» Directions
Each record must be written out again exactly. Skip any picture it contains.

» Data provided
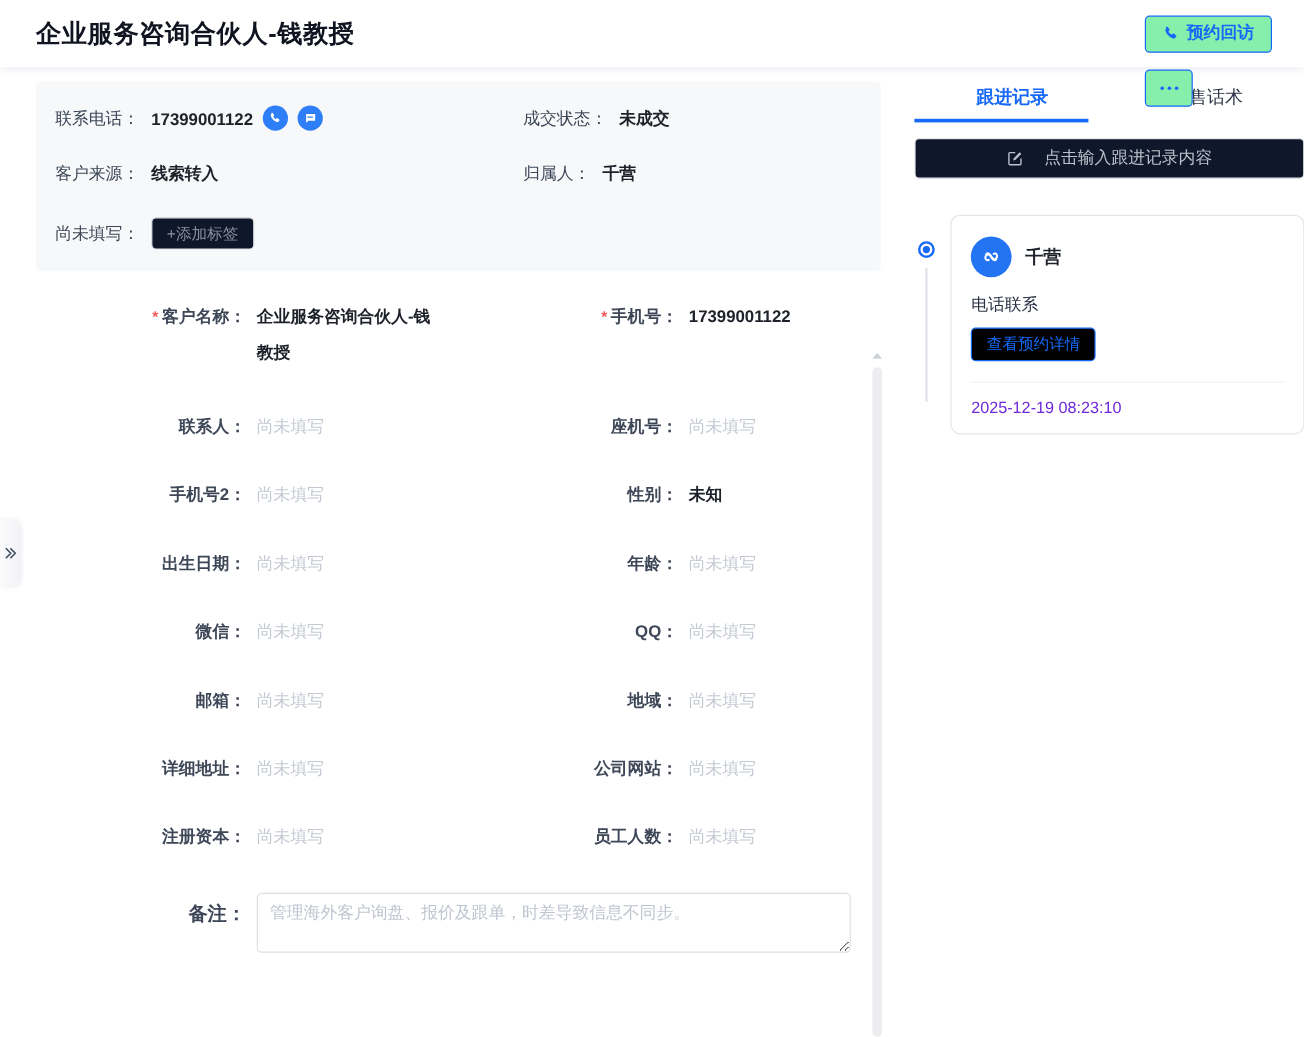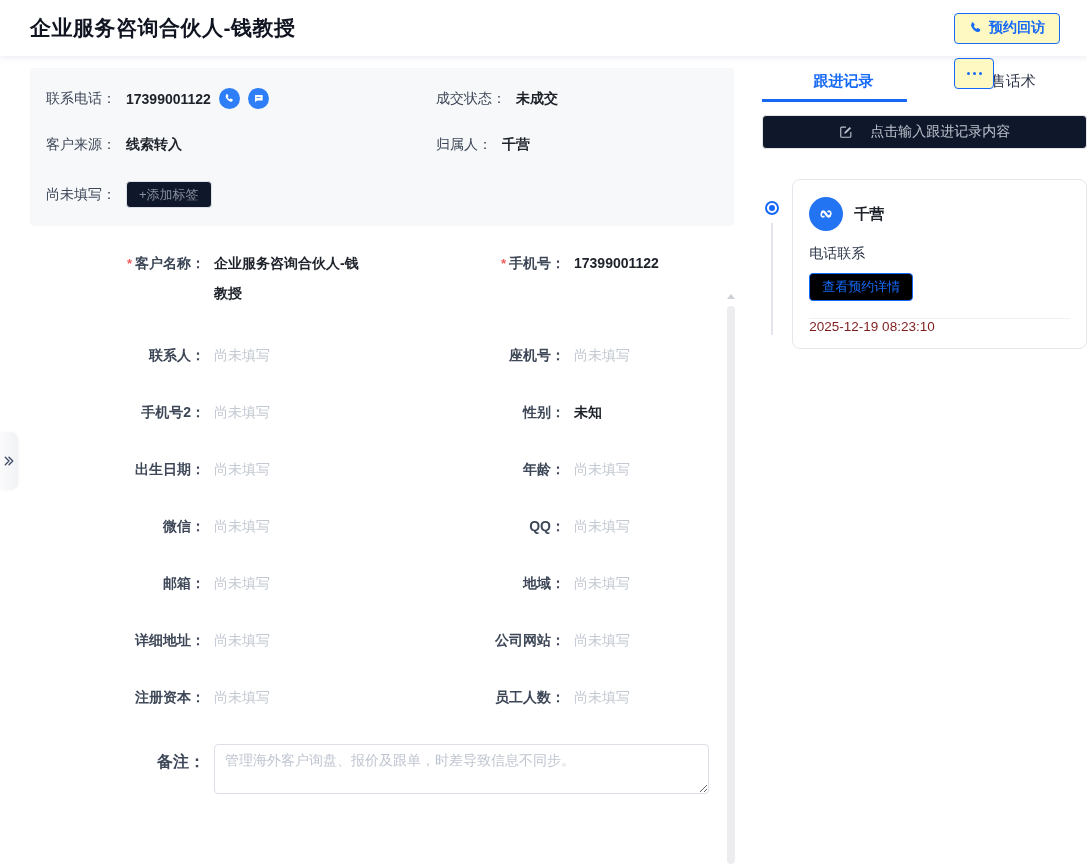--- a/index.html
+++ b/index.html
@@ -6,21 +6,21 @@
   html,body { width:1087px; height:864px; overflow:hidden; background:#fff;
     font-family:"Liberation Sans","DejaVu Sans",sans-serif; color:#1d2129; }
   .page { width:1087px; height:864px; display:flex; flex-direction:column; position:relative; }
 
   
   .hdr { height:56px; flex:0 0 56px; display:flex; align-items:center; justify-content:space-between;
     padding:0 26px 0 30px; box-shadow:0 3px 5px rgba(190,198,212,.22); position:relative; z-index:2; background:#fff; }
   .hdr-title { font-size:21px; font-weight:700; color:#101420; letter-spacing:.5px; }
   .hdr-btns { display:flex; align-items:flex-start; gap:14px;flex-direction:column; }
   .btn { height:31px; border-radius:4px; display:inline-flex; align-items:center; gap:6px;
-    font-size:14px; padding:0 14px; cursor:pointer; border:1px solid transparent; background:#fef9c3; }
+    font-size:14px; padding:0 14px; cursor:pointer; border:1px solid transparent; background:#86efac; }
   .btn-primary { background:#1569f6; color:#fff; border-color:#1569f6; font-weight:600; }
   .btn-outline { color:#1569f6; border-color:#1569f6; font-weight:600; }
   .btn-more { width:40px; justify-content:center; padding:0; color:#1569f6; border-color:#1569f6; }
   .dots { display:inline-flex; gap:3px; }
   .dots i { width:3px; height:3px; border-radius:50%; background:#1569f6; display:block; }
 
   
   .content { flex:1; display:flex; position:relative; min-height:0; }
   .main-col { width:705px; margin-left:30px; position:relative; min-height:0; }
   .side-col { width:325px; margin-left:28px; padding-top:8px; }
@@ -85,21 +85,21 @@
   .tl-dot i { width:6px; height:6px; background:#1569f6; border-radius:50%; display:block; }
   .tl-line { position:absolute; left:9px; top:44px; height:112px; width:2px; background:#e3e5ea; }
   .rec-card { flex:1; border:1px solid #e5e6eb; border-radius:8px; padding:17px 16px 14px; background:#fff; }
   .rec-head { display:flex; align-items:center; gap:11px; }
   .avatar { width:34px; height:34px; border-radius:50%; background:#2374f2; display:flex; align-items:center; justify-content:center; }
   .rec-name { font-size:15px; font-weight:600; color:#1d2129; }
   .rec-action { margin-top:14px; font-size:14px; color:#2b3346; }
   .rec-btn { margin-top:10px; display:inline-flex; align-items:center; height:28px; padding:0 12px;
     border:1px solid #1569f6; border-radius:4px; color:#1569f6; font-size:13px; cursor:pointer; background:#000000; }
   .rec-divider { border-top:1px solid #f0f1f4; margin-top:17px; }
-  .rec-time { margin-top:0; font-size:13.5px; color:#7f1d1d; }
+  .rec-time { margin-top:13px; font-size:13.5px; color:#6d28d9; }
 </style>
 </head>
 <body>
 
 <div class="page">
 
   <div class="hdr">
     <div class="hdr-title">企业服务咨询合伙人-钱教授</div>
     <div class="hdr-btns">
       <button class="btn btn-primary">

» Reply
--- a/index.html
+++ b/index.html
@@ -6,21 +6,21 @@
   html,body { width:1087px; height:864px; overflow:hidden; background:#fff;
     font-family:"Liberation Sans","DejaVu Sans",sans-serif; color:#1d2129; }
   .page { width:1087px; height:864px; display:flex; flex-direction:column; position:relative; }
 
   
   .hdr { height:56px; flex:0 0 56px; display:flex; align-items:center; justify-content:space-between;
     padding:0 26px 0 30px; box-shadow:0 3px 5px rgba(190,198,212,.22); position:relative; z-index:2; background:#fff; }
   .hdr-title { font-size:21px; font-weight:700; color:#101420; letter-spacing:.5px; }
   .hdr-btns { display:flex; align-items:flex-start; gap:14px;flex-direction:column; }
   .btn { height:31px; border-radius:4px; display:inline-flex; align-items:center; gap:6px;
-    font-size:14px; padding:0 14px; cursor:pointer; border:1px solid transparent; background:#fef9c3; }
+    font-size:14px; padding:0 14px; cursor:pointer; border:1px solid transparent; background:#86efac; }
   .btn-primary { background:#1569f6; color:#fff; border-color:#1569f6; font-weight:600; }
   .btn-outline { color:#1569f6; border-color:#1569f6; font-weight:600; }
   .btn-more { width:40px; justify-content:center; padding:0; color:#1569f6; border-color:#1569f6; }
   .dots { display:inline-flex; gap:3px; }
   .dots i { width:3px; height:3px; border-radius:50%; background:#1569f6; display:block; }
 
   
   .content { flex:1; display:flex; position:relative; min-height:0; }
   .main-col { width:705px; margin-left:30px; position:relative; min-height:0; }
   .side-col { width:325px; margin-left:28px; padding-top:8px; }
@@ -85,21 +85,21 @@
   .tl-dot i { width:6px; height:6px; background:#1569f6; border-radius:50%; display:block; }
   .tl-line { position:absolute; left:9px; top:44px; height:112px; width:2px; background:#e3e5ea; }
   .rec-card { flex:1; border:1px solid #e5e6eb; border-radius:8px; padding:17px 16px 14px; background:#fff; }
   .rec-head { display:flex; align-items:center; gap:11px; }
   .avatar { width:34px; height:34px; border-radius:50%; background:#2374f2; display:flex; align-items:center; justify-content:center; }
   .rec-name { font-size:15px; font-weight:600; color:#1d2129; }
   .rec-action { margin-top:14px; font-size:14px; color:#2b3346; }
   .rec-btn { margin-top:10px; display:inline-flex; align-items:center; height:28px; padding:0 12px;
     border:1px solid #1569f6; border-radius:4px; color:#1569f6; font-size:13px; cursor:pointer; background:#000000; }
   .rec-divider { border-top:1px solid #f0f1f4; margin-top:17px; }
-  .rec-time { margin-top:0; font-size:13.5px; color:#7f1d1d; }
+  .rec-time { margin-top:13px; font-size:13.5px; color:#6d28d9; }
 </style>
 </head>
 <body>
 
 <div class="page">
 
   <div class="hdr">
     <div class="hdr-title">企业服务咨询合伙人-钱教授</div>
     <div class="hdr-btns">
       <button class="btn btn-primary">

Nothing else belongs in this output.